If you could go back in time ten years, what advice might you have for your younger self? Something you wish you knew?

I wish I knew that I was really responsible for my creative outlets in life.  I mean, I have always been creative, but sometimes at work, I was waiting for that itch to be scratched there.  And at times, that didn’t happen.  I wish I had been more aware of the idea to create instead of consume, and now I hope that our creative endeavor helps others to do the same.  Bottom line, if opportunity doesn’t knock, build a door (with credit to Milton Berle for that fine axiom).

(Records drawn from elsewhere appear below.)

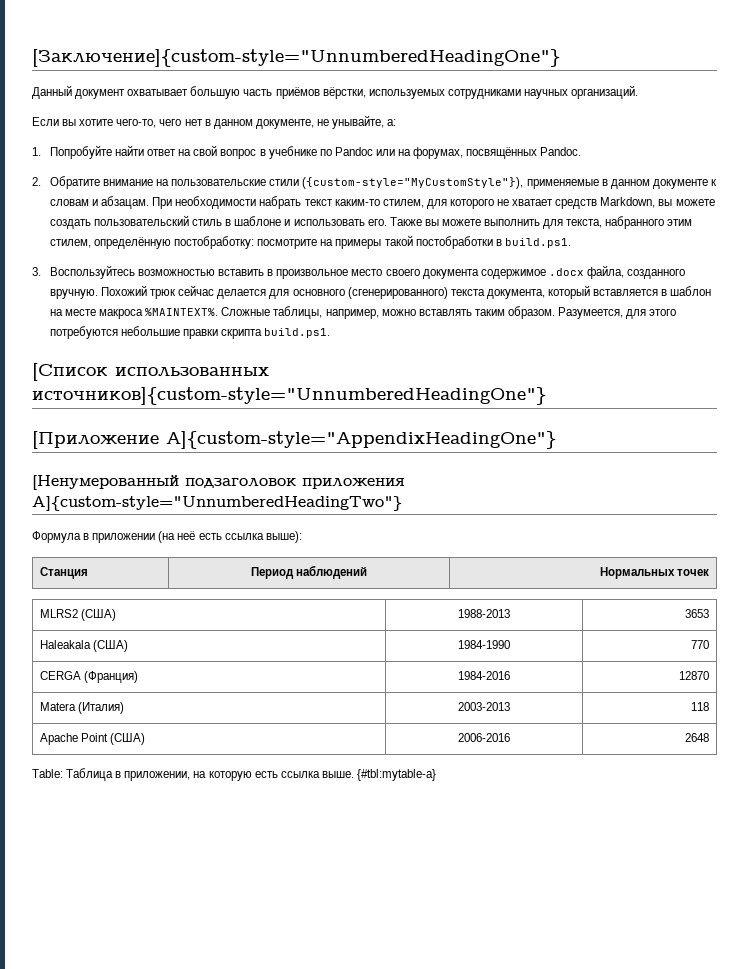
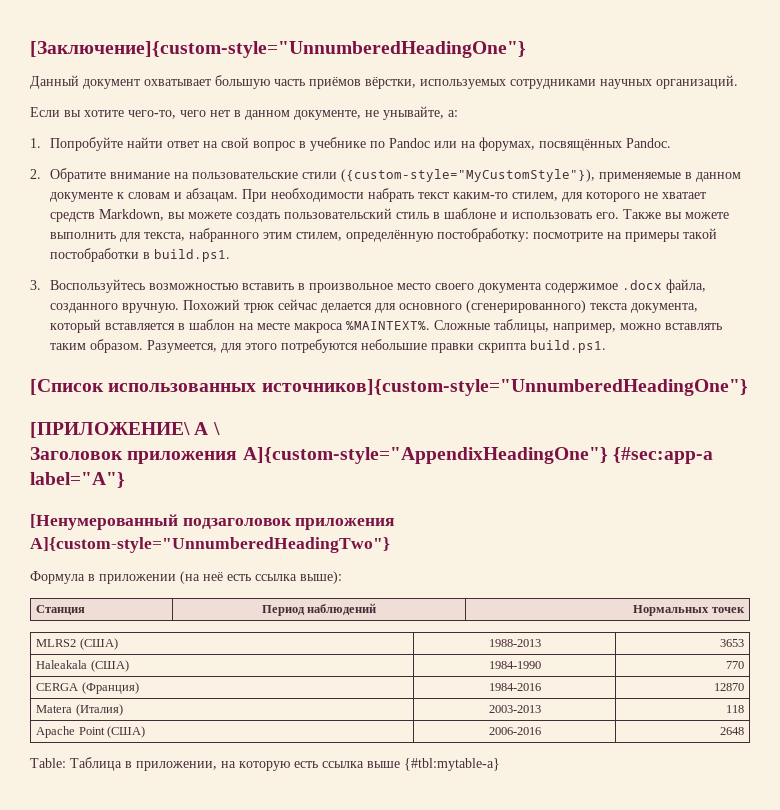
[32,431,159,449] [Приложение -> [30,422,220,438] [30,447,238,464] [ПРИЛОЖЕНИЕ\ А \ // Заголовок приложения
(556, 440) none -> [612,447,713,464] [30,472,125,488] {#sec:app-a label="A"}
[321,771,354,778] выше. -> [367,761,400,768] выше

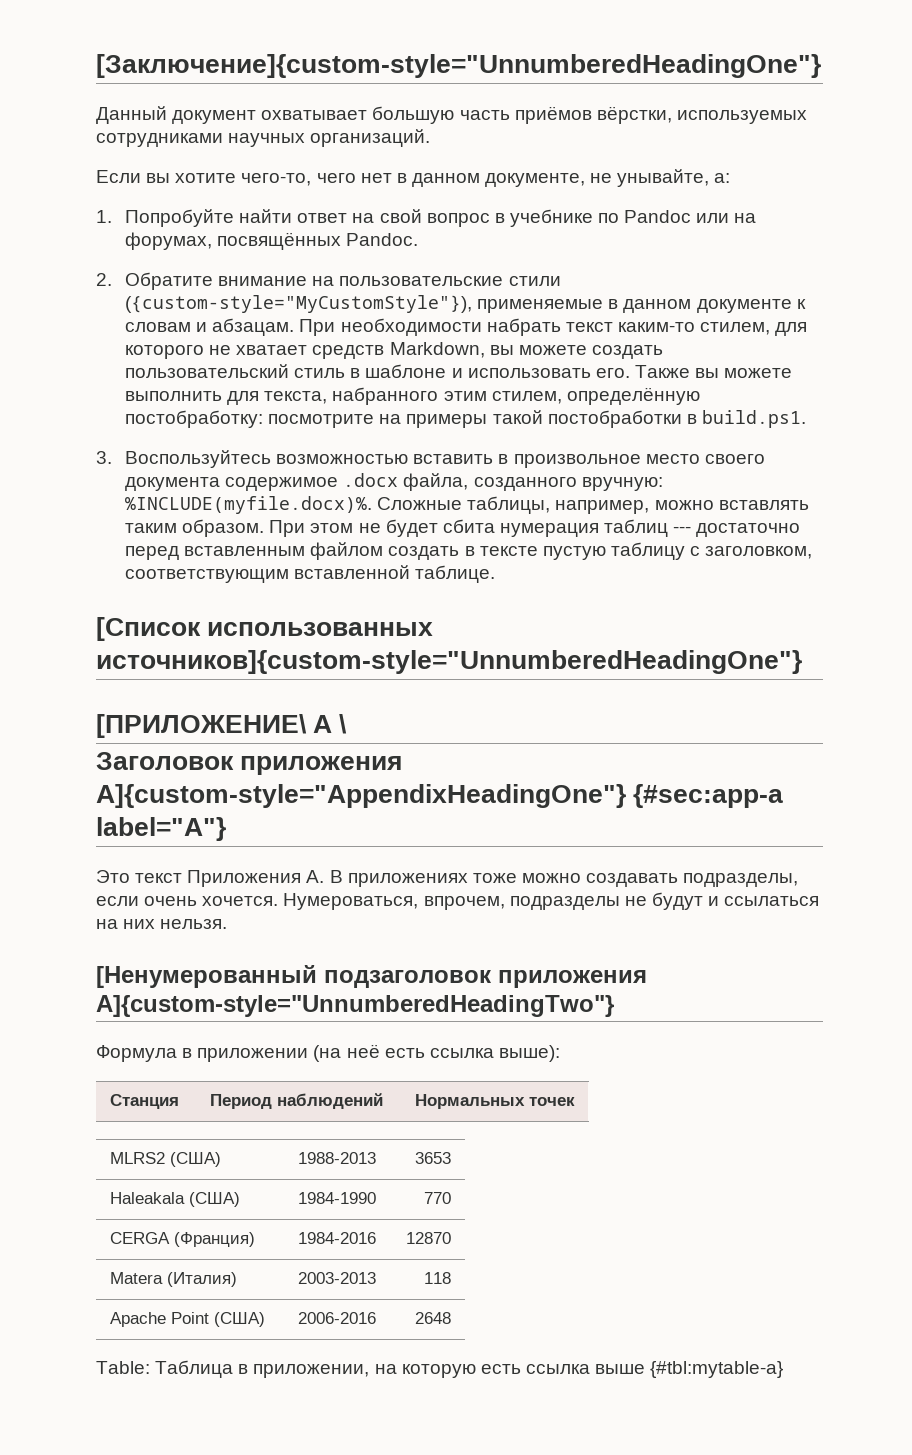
[122,299,699,313] [50,319,431,333] вручную. Похожий трюк сейчас делается для основного (сгенерированного) текста документа, который вставляется в шаблон на месте макроса %MAINTEXT%. -> [581,477,663,491] [125,496,373,514] вручную: %INCLUDE(myfile.docx)%.
[147,339,607,353] Разумеется, для этого потребуются небольшие правки скрипта build.ps1. -> [269,519,801,537] [125,542,813,560] [125,565,496,583] При этом не будет сбита нумерация таблиц --- достаточно перед вставленным файлом создать в тексте пустую таблицу с заголовком, соответствующим вставленной таблице.
(125, 480) none -> [96,870,799,887] [96,892,820,910] [96,919,228,929] // Это текст Приложения А. В приложениях тоже можно создавать подразделы, если очень хочется. Нумероваться, впрочем, подразделы не будут и ссылаться на них нельзя.

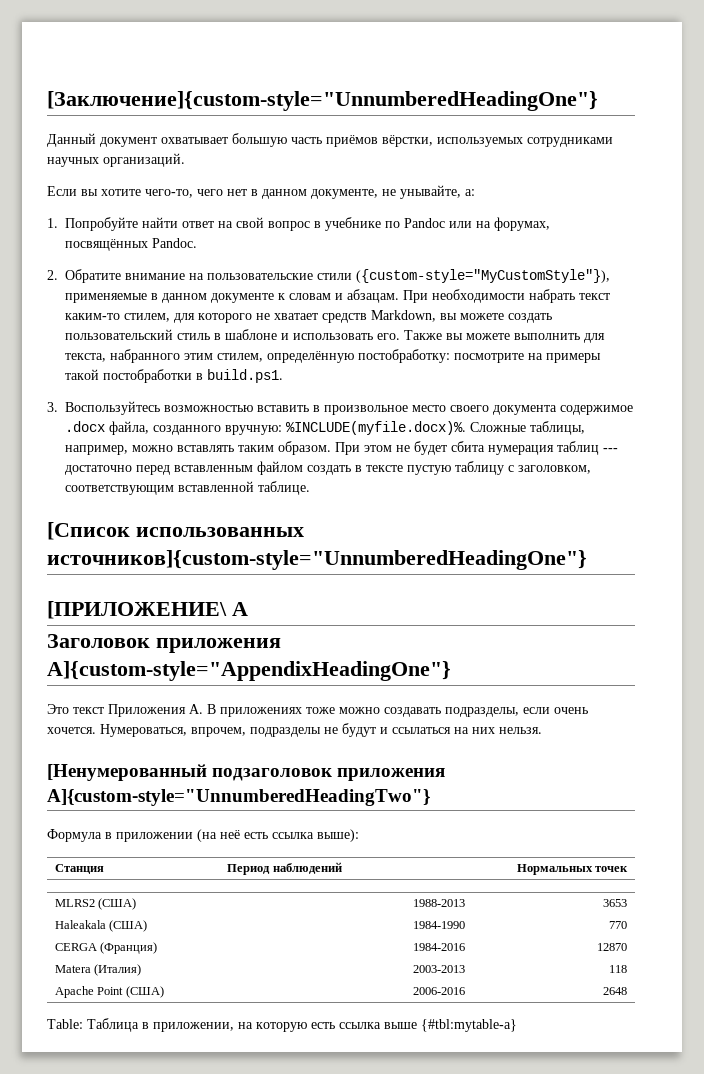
[339,714,348,734] \ -> (248, 609) none
[633,784,784,808] [96,817,226,841] {#sec:app-a label="A"} -> (451, 671) none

Where’s the best place to find out more about Jekyll Island Chronicles and the rest of your works?

Like us on facebook

https://www.facebook.com/jekyllislandchronicles/

or go to our website

https://jekyllislandchronicles.com/

Steampunkers are welcome to check out our website, where we have a link for selling the book, pre-ordering book two and buying other merch. And the book is available in bookstores and on line everywhere.

STEVE NEDVIDEK has worked in film, radio, and television and received his Masters Degree in Theater from Wake Forest University, where he completed his thesis in make-up design. He is an avid cartoonist, model maker, writer, and movie watcher, and resides in the Atlanta suburbs with his wife, kids, and dog.

ED CROWELL holds advanced degrees in political science and international affairs. He is an executive at a non-profit and a writer with dozens of published articles. A lifelong fan of science fiction and fantasy, he and his wife have two children who went off to college, but left Ed and Cynthia with two cats, a fish, and a dog.

JACK LOWE is a student of film making and themed entertainment. A passionate storyteller with a bent toward immersive, multi-sensory experiences, Jack and his wife, three children, two dogs, and two cats live in the shadow of Kennesaw Mountain in Atlanta.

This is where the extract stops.